Bruxelles chiede interventi strutturali e incentivi specifici, anche per il personale docente, con l’obiettivo di innalzare le competenze e migliorare la transizione scuola-lavoro. Il tema viene letto come centrale per la competitività del Paese e per la capacità di attrarre investimenti ad alto valore aggiunto.
Sul versante sanità, la Commissione segnala un peggioramento dell’accesso alle cure, con liste d’attesa più lunghe e disuguaglianze territoriali più marcate. Tra gli interventi indicati figurano il rafforzamento della sanità territoriale e misure per affrontare la carenza di personale medico e sanitario.

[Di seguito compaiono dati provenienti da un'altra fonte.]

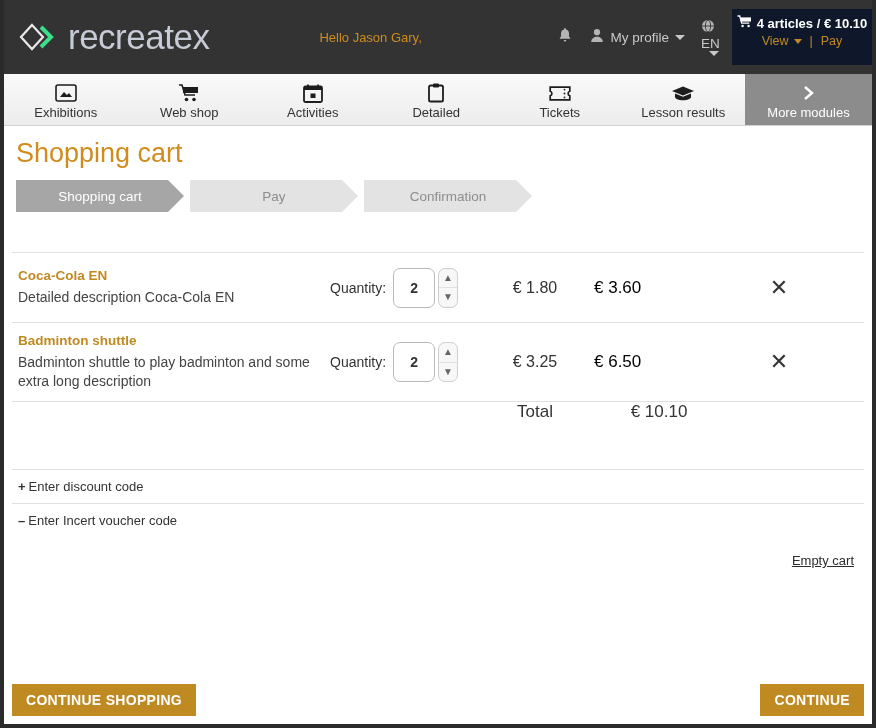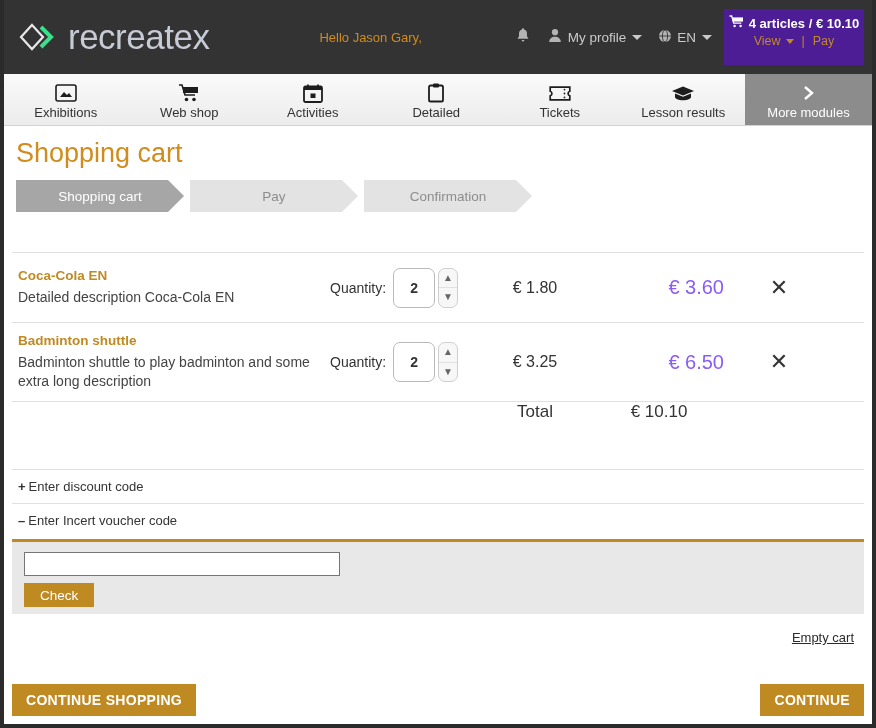--- a/index.html
+++ b/index.html
@@ -61,27 +61,27 @@
     width: 0; height: 0;
     border-left: 5px solid transparent;
     border-right: 5px solid transparent;
     border-top: 5px solid #c9c9c9;
     margin-left: 6px;
   }
   .lang-block {
     display: flex; align-items: center;
     color: #c9c9c9; font-size: 13.5px;
     margin-right: 12px;
+    flex-direction: column;
   }
   .lang-block .gi { margin-right: 5px; }
   .cart-box {
-    background: #4c1d95;
+    background: #0f172a;
     width: 140px;
     height: 56px;
-    margin-right: 8px;
     padding-top: 6px;
     text-align: right;
   }
   .cart-line1 {
     color: #ffffff;
     font-size: 13px;
     font-weight: bold;
     display: flex; align-items: center; justify-content: center;
     white-space: nowrap;
   }
@@ -198,21 +198,21 @@
     border-radius: 7px;
     background: #f7f7f7;
     display: flex; flex-direction: column;
   }
   .spin div {
     flex: 1; display: flex; align-items: center; justify-content: center;
     color: #666; font-size: 10px; line-height: 1;
   }
   .spin div:first-child { border-bottom: 1px solid #e2e2e2; }
   .col-unit { width: 118px; text-align: center; font-size: 16px; color: #333; }
-  .col-total { width: 130px; text-align: right; font-size: 20px; color: #8b5cf6; }
+  .col-total { width: 130px; text-align: left; font-size: 17px; color: #000000; }
   .col-del { width: 110px; text-align: center; }
   .del-x {
     display: inline-block;
     color: #333; font-size: 22px;
     line-height: 1;
     cursor: pointer;
   }
 
   .total-row {
     display: flex;
@@ -513,24 +513,20 @@
     <div class="code-row">
       <span class="pm">+</span>
       <span>Enter discount code</span>
     </div>
 
     <div class="code-row">
       <span class="pm">–</span>
       <span>Enter Incert voucher code</span>
     </div>
 
-    <div class="voucher-panel">
-      <input class="voucher-input" placeholder="" style="">
-      <button class="check-btn">Check</button>
-    </div>
 
     <div class="empty-cart-wrap">
       <a class="empty-cart">Empty cart</a>
     </div>
   </div>
 
   <div class="footer-bar">
     <button class="btn-gold">CONTINUE SHOPPING</button>
     <button class="btn-gold">CONTINUE</button>
   </div>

Povertà assoluta e divario Nord-Sud: i dati richiamati da Bruxelles
Uno dei passaggi più delicati del rapporto riguarda la situazione sociale. Bruxelles richiama dati secondo cui la povertà assoluta ha raggiunto livelli elevati, interessando l’8,4% della popolazione italiana e quasi il 14% dei minori, un indicatore che evidenzia una pressione crescente sulle famiglie e sui servizi sociali.
Il documento ribadisce inoltre la persistenza del divario Nord-Sud, con le regioni meridionali caratterizzate da livelli di produttività inferiori e maggiori difficoltà infrastrutturali. La Commissione invita a destinare risorse adeguate alle aree meno sviluppate e a sostenere investimenti in settori considerati strategici per ridurre il gap.
L’indicazione complessiva è che crescita, coesione e sostenibilità dei conti pubblici restano obiettivi collegati: rafforzare i servizi, ridurre le disuguaglianze e migliorare l’efficacia della spesa pubblica viene considerato un passaggio decisivo per la stabilità economica nel medio periodo.